简体   繁体   中英

Calculate probabilities in R programming

I'm new to R and I'm doing a practice question on it. Calculate the probability of drawing two face cards (Jack, Queen, King) in a row. Simulate a standard deck of 52 cards (no Jokers). Sample two cards from the deck 1000 times (remember, we do not replace the card after drawing). How does the proportion of times two face cards were drawn compare to the probability you calculated? This is what I tried:

 poker <- c(1:10, "J", "Q", "K")
 
 poker_face <- sample(poker, size = 1000, replace = FALSE)

it gives me:

Error in sample.int(length(x), size, replace, prob) : cannot take a sample larger than the population when 'replace = FALSE'

Instead of taking 2 cards out of your deck without replacing, your code is trying to take 1000 cards out without putting any back. Since the deck doesn't have 1000 cards to draw, it can't take the sample.

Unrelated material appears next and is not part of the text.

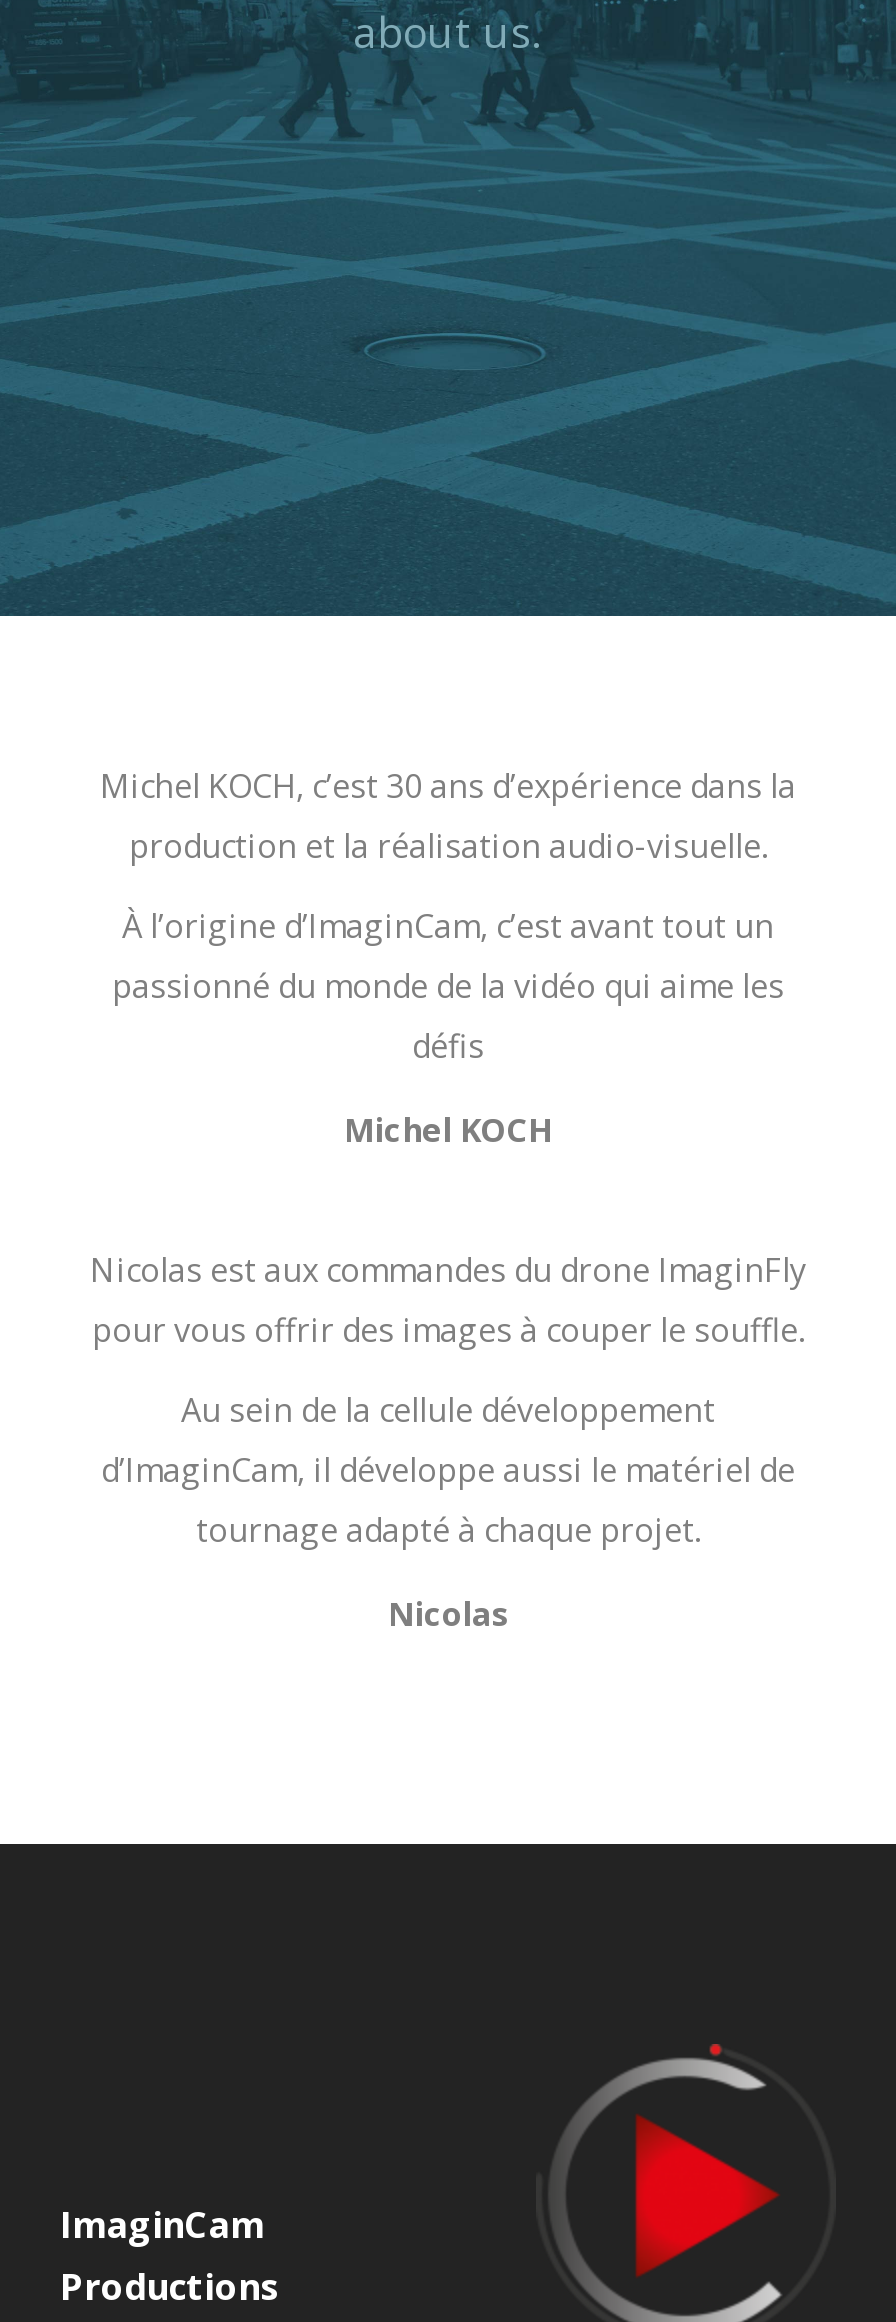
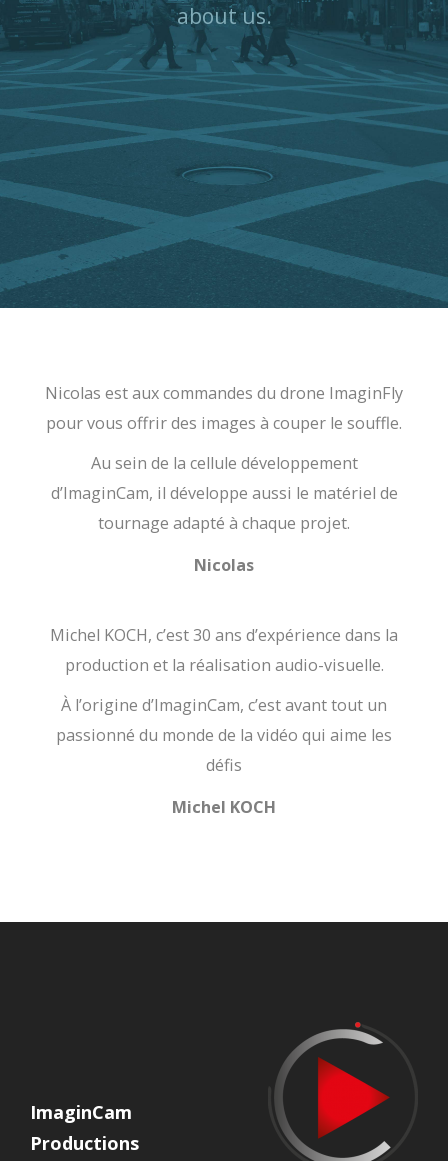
moved down: Michel KOCH, c’est 30 ans d’expérience dans la | production et la réalisation audio-visuelle. | À l’origine d’ImaginCam, c’est avant tout un | passionné du monde de la vidéo qui aime les | défis | Michel KOCH

moved up: Nicolas est aux commandes du drone ImaginFly | pour vous offrir des images à couper le souffle. | Au sein de la cellule développement | d’ImaginCam, il développe aussi le matériel de | tournage adapté à chaque projet. | Nicolas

To illustrate, try reducing 1000 to a smaller number (like 2) and see if the error goes away. You'll want to replicate that test 1000 times.

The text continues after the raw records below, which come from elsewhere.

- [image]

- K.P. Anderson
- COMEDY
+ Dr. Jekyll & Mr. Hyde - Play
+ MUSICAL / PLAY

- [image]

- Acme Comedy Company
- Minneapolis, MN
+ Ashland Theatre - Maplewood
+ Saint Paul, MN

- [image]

Also note that your deck is 13 cards instead of 52. If you were just taking a single card out (or replacing it afterward) it wouldn't affect the odds; it's still even odds of drawing any given value. But since you're sampling two cards without replacement, you'll need a full deck.

Say the first card drawn is a king. Now instead of having 3 kings and 4 of everything else, you're making the second draw with no kings available and 1 of everything else.

I think this is what you really want:

poker_face <- replicate(1000, sample(poker, size =2, replace = FALSE))

You want to repeat the experiment 1000 times, not sample 1000 cards without replacement from a deck. So there is a conceptual misunderstanding here. replicate above would give you a matrix of 2 rows and 1000 columns, where each column is the result of one out of 1000 experiments.

To compute the probability you want, you need the number of simulations that give you face cards. How about:

m <- sum(colSums(matrix(poker_face %in% c("J", "Q", "K"), nrow = 2)) == 2)

Then m/1000 is the estimated probability based on your simulations.

poker is a vector of length 13. You are attempting to take a sample of size 1000 from 13 without replacement. The question asks for a sample of size 2, 1000 times.

Try the following line of code...

sample(poker, size = 2, replace = FALSE)

...then repeat this function 1000 times to obtain the proportion of times two face cards were drawn.

Because I can't make comments yet, I wanted to add on to Zheyuan Li's answer and explain %in%, which you were asking about.

%in% sets up a logical match selection, so it returns true/false for every cell in the matrix which contains one of the characters in the c() list.

Another way to think of it is if you compare it to this grepl() statement:

m <- sum(colSums(matrix(grepl("J|Q|K", poker_face), nrow = 2)) == 2)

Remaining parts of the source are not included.